*** Raw data Section Begins ***
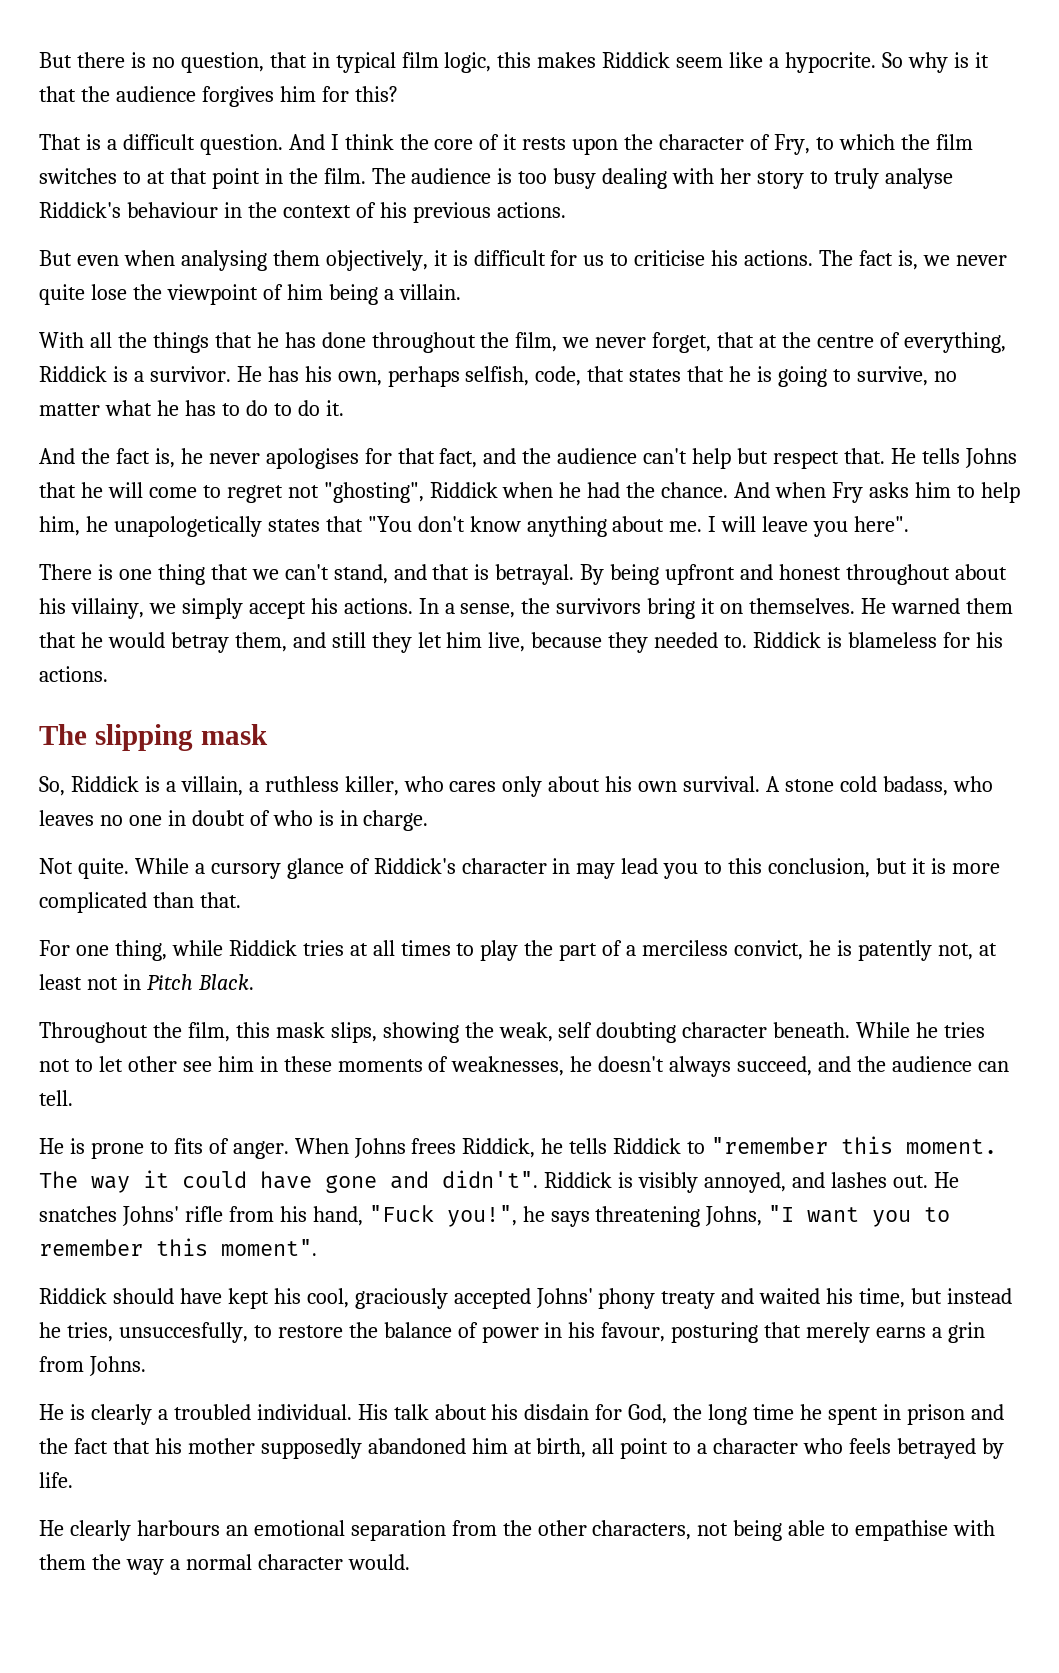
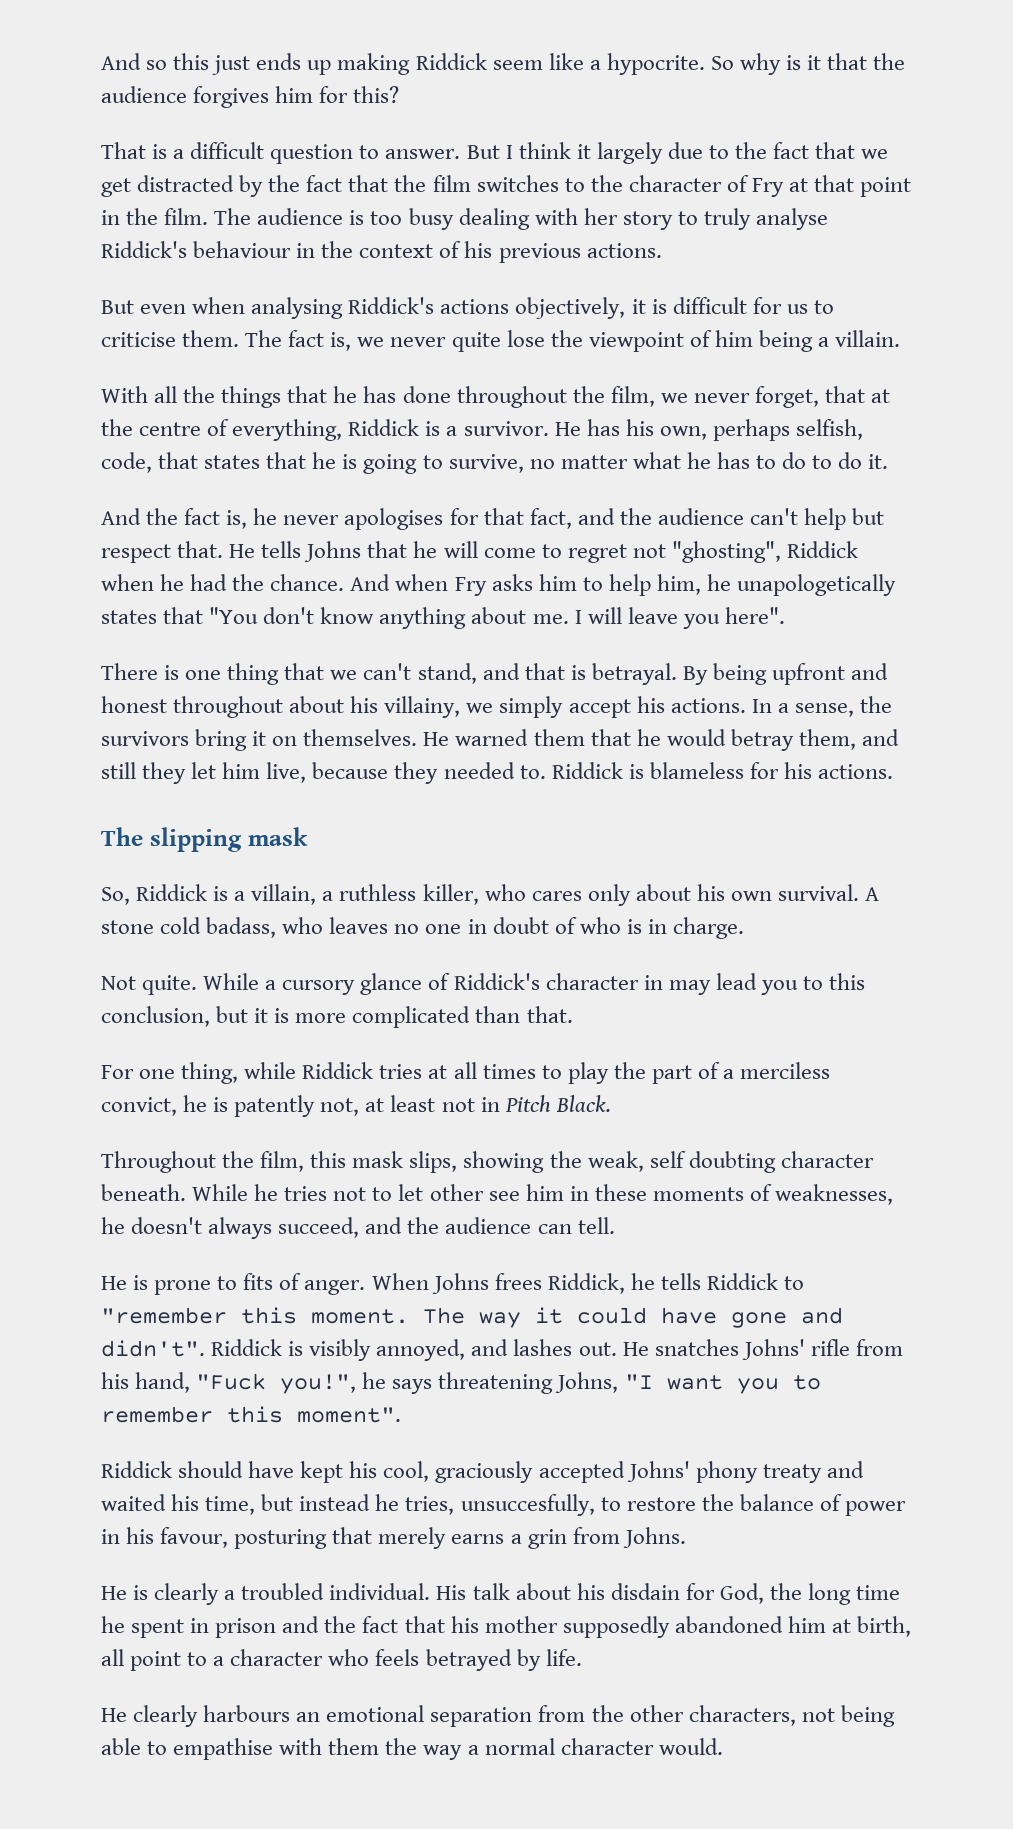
- But there is no question, that in typical film logic, this makes Riddick seem like a hypocrite.
+ And so this just ends up making Riddick seem like a hypocrite.
- That is a difficult question. And I think the core of it rests upon the character of Fry, to which the film switches to at that point in the film.
+ That is a difficult question to answer. But I think it largely due to the fact that we get distracted by the fact that the film switches to the character of Fry at that point in the film.
- But even when analysing them objectively, it is difficult for us to criticise his actions.
+ But even when analysing Riddick's actions objectively, it is difficult for us to criticise them.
*** Raw data Section Ends ***
__Try it__
Scan the data above for the word "that". Copy every line in which it is found.

__Response to the task__
- But there is no question, that in typical film logic, this makes Riddick seem like a hypocrite.
- That is a difficult question. And I think the core of it rests upon the character of Fry, to which the film switches to at that point in the film.
+ That is a difficult question to answer. But I think it largely due to the fact that we get distracted by the fact that the film switches to the character of Fry at that point in the film.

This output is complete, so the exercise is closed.